↓↓↓
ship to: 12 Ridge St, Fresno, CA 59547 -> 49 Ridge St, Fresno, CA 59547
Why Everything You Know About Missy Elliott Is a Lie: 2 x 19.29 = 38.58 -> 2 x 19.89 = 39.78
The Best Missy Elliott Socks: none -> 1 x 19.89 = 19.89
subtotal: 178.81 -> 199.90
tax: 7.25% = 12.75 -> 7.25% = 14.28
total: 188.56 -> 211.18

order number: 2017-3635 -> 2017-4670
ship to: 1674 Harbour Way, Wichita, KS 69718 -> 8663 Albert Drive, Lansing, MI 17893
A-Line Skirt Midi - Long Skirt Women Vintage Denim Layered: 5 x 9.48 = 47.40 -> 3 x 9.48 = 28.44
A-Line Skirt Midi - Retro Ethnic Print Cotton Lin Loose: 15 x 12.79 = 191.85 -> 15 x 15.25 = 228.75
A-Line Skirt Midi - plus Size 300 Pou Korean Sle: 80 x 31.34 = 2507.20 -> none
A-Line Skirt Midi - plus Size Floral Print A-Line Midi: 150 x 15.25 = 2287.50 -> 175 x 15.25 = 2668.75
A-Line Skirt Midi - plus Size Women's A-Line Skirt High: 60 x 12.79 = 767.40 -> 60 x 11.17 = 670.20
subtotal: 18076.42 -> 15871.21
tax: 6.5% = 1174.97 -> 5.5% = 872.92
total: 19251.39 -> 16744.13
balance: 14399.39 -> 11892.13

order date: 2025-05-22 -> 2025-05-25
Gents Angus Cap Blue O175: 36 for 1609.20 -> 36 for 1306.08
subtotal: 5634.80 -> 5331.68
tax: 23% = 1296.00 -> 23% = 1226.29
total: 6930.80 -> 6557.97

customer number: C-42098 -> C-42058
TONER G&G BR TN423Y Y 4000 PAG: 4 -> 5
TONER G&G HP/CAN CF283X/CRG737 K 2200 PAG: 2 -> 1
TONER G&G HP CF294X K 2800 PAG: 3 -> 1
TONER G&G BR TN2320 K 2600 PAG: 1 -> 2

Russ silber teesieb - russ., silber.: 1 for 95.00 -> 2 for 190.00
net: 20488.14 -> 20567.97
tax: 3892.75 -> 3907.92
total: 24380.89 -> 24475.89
↑↑↑
What you have to do: Your answer should consist only of the lines above between the line holding "A-Line Skirt Midi - Retro" and the line holding "A-Line Skirt Midi - plus Size Floral", inclusive, each transcribed exactly.

Reply to the task:
A-Line Skirt Midi - Retro Ethnic Print Cotton Lin Loose: 15 x 12.79 = 191.85 -> 15 x 15.25 = 228.75
A-Line Skirt Midi - plus Size 300 Pou Korean Sle: 80 x 31.34 = 2507.20 -> none
A-Line Skirt Midi - plus Size Floral Print A-Line Midi: 150 x 15.25 = 2287.50 -> 175 x 15.25 = 2668.75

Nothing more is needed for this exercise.